:: RECORDS PROVIDED ::

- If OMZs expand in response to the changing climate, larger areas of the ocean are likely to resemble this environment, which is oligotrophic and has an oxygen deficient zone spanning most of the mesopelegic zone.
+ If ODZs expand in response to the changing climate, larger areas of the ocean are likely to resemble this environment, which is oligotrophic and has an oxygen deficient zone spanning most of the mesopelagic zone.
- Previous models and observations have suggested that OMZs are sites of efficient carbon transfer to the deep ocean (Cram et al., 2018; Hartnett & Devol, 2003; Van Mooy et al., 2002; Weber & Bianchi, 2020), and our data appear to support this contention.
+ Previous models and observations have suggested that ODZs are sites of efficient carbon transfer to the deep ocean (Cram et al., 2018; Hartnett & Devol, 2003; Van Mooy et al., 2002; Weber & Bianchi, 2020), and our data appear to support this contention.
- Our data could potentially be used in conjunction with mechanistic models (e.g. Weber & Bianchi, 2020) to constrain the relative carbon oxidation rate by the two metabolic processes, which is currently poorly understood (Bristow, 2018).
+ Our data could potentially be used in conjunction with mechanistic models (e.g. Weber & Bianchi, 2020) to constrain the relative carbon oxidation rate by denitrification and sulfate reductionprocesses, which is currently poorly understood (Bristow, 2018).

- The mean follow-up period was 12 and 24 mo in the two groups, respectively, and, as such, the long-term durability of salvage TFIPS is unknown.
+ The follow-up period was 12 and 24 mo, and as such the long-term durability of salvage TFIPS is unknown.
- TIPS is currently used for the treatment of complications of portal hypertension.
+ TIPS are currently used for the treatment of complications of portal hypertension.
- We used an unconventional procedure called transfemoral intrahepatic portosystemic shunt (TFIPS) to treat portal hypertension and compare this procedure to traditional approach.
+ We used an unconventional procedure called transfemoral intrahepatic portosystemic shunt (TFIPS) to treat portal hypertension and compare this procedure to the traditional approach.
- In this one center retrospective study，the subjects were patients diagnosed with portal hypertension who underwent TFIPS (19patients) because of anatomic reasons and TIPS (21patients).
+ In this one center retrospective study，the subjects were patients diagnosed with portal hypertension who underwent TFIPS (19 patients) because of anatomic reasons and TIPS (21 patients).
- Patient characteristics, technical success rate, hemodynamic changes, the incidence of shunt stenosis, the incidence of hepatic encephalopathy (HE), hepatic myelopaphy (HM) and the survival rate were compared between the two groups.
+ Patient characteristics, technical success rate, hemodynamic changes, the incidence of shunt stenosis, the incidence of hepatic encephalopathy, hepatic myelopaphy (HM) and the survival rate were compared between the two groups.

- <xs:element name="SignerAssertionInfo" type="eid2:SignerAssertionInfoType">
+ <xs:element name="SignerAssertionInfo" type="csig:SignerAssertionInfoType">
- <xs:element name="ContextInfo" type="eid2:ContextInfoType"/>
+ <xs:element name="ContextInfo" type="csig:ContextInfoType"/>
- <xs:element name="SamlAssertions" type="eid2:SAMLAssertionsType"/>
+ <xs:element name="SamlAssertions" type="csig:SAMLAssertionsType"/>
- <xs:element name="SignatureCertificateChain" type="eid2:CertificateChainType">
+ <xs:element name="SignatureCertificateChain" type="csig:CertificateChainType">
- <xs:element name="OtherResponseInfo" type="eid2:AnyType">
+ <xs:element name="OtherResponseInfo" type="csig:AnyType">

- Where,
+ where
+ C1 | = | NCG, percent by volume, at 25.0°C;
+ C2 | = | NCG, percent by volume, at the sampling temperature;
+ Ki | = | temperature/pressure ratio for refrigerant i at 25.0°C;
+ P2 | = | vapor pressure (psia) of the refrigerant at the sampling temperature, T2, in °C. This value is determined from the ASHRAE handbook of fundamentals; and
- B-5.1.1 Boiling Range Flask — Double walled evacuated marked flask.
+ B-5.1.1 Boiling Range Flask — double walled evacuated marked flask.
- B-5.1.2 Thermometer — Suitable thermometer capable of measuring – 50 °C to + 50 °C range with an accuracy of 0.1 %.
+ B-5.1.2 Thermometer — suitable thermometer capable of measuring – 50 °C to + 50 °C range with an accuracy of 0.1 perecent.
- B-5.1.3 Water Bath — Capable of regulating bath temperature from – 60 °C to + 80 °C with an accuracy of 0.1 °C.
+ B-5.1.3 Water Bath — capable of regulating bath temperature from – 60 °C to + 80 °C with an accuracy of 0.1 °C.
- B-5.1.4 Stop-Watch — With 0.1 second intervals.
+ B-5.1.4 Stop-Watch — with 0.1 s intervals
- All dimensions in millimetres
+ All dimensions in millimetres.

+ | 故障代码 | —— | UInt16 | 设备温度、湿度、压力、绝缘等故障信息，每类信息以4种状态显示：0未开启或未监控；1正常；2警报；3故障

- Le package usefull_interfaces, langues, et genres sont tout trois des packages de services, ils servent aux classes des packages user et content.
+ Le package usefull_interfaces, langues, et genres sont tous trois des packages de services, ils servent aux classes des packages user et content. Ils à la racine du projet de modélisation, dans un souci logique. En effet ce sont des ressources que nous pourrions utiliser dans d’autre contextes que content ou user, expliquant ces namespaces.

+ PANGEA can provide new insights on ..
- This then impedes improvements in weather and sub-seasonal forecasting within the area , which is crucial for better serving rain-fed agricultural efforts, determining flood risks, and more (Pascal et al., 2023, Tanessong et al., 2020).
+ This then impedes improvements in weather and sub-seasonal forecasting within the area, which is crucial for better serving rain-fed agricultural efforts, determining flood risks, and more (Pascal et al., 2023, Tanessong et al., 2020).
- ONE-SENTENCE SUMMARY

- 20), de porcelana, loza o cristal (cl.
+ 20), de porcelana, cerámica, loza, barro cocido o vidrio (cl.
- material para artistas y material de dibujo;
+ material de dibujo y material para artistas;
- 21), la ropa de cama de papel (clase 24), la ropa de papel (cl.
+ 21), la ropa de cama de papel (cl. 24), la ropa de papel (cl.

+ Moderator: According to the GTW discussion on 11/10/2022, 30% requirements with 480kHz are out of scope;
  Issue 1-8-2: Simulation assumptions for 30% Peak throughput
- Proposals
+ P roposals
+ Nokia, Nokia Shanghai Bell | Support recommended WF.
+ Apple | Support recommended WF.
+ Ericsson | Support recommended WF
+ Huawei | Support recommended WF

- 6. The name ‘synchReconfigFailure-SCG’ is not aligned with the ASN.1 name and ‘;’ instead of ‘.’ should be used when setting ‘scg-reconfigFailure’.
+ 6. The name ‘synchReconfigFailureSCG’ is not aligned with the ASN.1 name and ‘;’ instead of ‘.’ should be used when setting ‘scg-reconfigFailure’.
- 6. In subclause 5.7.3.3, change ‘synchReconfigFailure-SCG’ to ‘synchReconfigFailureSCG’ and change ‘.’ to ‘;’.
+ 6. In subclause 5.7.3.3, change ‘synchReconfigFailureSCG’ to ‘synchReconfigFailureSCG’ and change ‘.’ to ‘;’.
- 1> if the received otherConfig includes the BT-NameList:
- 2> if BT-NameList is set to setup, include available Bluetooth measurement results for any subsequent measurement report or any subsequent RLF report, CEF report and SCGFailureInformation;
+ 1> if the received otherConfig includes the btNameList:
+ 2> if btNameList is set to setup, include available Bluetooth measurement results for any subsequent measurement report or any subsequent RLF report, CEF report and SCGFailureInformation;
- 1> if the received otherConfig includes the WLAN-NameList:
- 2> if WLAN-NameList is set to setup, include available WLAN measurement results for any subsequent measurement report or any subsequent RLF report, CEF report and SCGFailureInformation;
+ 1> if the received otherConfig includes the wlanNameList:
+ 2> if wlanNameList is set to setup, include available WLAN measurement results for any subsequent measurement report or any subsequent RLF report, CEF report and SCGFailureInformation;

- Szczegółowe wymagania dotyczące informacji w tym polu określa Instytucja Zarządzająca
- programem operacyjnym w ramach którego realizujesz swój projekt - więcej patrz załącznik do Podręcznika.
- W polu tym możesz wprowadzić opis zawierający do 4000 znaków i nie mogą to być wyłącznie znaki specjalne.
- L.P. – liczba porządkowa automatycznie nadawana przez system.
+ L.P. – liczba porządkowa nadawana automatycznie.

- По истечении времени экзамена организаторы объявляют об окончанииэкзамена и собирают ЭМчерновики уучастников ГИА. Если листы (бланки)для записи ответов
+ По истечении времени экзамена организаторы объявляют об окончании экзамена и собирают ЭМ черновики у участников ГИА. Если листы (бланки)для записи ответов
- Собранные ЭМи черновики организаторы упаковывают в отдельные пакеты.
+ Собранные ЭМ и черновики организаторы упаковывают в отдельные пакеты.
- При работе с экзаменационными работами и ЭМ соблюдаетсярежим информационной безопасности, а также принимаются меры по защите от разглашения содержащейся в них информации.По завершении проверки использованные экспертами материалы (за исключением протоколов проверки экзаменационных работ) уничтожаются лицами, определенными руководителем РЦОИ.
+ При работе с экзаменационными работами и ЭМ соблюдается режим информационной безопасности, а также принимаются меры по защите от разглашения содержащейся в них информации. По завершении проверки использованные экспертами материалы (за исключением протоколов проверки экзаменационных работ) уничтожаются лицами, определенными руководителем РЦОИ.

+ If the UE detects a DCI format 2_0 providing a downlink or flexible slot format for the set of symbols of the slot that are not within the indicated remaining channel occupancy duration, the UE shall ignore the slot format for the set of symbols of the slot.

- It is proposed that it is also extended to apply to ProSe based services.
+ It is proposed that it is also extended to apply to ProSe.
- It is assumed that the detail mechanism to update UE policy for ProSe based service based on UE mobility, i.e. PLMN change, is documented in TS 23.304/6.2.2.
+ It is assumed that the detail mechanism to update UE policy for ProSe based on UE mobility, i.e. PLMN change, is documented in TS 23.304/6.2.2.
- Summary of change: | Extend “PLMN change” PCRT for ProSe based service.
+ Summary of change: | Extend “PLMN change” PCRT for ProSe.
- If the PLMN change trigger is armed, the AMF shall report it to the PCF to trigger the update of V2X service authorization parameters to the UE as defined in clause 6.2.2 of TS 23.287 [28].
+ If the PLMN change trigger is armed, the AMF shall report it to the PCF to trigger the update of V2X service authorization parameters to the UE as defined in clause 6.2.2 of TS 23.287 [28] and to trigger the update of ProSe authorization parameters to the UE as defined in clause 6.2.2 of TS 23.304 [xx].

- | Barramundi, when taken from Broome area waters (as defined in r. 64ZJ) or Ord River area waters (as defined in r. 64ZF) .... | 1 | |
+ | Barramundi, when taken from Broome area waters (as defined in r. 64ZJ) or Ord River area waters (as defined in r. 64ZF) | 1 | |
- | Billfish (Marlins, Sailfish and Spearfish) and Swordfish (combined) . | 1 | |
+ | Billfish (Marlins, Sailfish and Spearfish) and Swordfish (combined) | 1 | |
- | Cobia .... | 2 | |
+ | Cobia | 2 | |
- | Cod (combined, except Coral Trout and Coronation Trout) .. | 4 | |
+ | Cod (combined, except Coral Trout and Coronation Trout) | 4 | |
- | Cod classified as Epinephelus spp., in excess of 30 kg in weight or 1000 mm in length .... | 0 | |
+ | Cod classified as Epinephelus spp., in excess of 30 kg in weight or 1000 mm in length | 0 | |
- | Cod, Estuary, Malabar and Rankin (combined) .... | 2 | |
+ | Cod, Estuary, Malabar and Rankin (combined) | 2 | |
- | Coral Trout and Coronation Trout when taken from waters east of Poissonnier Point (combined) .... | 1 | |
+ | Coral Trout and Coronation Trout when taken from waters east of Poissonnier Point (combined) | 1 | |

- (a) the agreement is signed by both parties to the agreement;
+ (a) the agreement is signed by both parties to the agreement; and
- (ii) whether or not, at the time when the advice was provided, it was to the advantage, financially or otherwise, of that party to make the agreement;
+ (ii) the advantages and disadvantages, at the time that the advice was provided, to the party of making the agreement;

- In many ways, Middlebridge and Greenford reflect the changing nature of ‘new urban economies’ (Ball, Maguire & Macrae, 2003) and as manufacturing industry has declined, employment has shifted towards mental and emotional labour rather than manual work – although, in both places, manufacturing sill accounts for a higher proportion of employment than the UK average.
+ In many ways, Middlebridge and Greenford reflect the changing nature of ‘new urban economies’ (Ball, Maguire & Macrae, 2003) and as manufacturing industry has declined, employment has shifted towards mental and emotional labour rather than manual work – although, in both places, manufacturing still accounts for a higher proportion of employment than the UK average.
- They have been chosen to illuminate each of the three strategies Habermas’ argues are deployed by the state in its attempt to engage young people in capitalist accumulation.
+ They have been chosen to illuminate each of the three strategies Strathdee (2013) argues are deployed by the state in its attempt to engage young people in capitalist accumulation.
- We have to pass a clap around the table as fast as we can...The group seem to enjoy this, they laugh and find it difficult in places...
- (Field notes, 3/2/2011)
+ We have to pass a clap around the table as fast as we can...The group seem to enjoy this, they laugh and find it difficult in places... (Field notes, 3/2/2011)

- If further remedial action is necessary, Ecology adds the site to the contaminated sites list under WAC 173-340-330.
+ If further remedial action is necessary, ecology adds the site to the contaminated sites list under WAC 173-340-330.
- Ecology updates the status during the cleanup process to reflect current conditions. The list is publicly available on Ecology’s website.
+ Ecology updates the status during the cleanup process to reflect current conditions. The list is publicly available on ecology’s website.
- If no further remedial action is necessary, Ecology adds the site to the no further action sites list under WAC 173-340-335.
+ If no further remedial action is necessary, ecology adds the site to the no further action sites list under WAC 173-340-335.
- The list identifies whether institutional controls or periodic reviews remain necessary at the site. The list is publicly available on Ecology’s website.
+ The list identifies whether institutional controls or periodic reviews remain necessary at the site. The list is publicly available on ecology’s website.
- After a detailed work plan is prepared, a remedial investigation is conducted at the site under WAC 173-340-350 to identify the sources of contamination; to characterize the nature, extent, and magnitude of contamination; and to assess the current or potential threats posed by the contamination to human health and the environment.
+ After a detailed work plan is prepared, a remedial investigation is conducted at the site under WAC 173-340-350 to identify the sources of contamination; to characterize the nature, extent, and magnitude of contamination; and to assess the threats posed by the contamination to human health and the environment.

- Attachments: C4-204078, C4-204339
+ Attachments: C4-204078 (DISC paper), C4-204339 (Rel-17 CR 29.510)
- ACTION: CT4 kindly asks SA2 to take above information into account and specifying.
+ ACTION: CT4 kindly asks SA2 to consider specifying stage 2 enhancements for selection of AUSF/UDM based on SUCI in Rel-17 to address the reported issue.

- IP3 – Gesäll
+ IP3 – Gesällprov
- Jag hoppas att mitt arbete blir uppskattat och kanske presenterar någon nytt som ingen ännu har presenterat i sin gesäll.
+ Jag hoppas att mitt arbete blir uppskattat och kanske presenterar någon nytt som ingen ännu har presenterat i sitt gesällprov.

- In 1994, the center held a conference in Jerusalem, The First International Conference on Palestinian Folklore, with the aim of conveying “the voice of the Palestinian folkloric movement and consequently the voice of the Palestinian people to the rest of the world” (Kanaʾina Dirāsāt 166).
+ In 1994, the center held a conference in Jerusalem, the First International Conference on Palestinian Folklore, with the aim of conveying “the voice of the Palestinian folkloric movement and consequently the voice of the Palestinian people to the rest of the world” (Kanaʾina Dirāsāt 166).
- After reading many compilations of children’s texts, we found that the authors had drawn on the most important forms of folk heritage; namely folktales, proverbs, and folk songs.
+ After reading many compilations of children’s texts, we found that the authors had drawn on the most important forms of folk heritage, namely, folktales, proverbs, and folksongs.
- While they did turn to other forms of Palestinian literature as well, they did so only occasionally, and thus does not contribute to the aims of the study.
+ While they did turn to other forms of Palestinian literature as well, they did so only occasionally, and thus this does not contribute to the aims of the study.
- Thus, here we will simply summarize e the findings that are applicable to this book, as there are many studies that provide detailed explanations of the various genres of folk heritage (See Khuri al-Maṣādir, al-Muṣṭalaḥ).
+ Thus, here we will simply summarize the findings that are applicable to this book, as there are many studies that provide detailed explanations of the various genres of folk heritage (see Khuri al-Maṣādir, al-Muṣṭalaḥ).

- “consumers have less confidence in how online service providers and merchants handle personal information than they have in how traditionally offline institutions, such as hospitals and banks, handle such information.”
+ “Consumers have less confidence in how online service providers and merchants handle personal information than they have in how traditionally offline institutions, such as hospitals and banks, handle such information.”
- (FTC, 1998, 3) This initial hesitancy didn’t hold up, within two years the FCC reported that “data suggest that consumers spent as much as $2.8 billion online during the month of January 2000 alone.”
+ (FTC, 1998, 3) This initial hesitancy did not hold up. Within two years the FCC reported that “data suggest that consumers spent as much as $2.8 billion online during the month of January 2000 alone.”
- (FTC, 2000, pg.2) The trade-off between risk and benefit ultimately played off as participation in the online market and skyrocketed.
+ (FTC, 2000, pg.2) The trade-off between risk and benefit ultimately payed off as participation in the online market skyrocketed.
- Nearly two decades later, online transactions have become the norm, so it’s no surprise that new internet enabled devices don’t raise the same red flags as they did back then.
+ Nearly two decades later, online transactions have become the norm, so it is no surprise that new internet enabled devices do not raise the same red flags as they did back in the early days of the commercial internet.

:::

#### WORK INSTRUCTIONS
Taking the entries above, restate exactly those lines that fall between the line with "expliquant ces namespaces." and the line with "insights on ..", keeping both of those lines too.

#### RESULT OF THE EXERCISE
+ Le package usefull_interfaces, langues, et genres sont tous trois des packages de services, ils servent aux classes des packages user et content. Ils à la racine du projet de modélisation, dans un souci logique. En effet ce sont des ressources que nous pourrions utiliser dans d’autre contextes que content ou user, expliquant ces namespaces.

+ PANGEA can provide new insights on ..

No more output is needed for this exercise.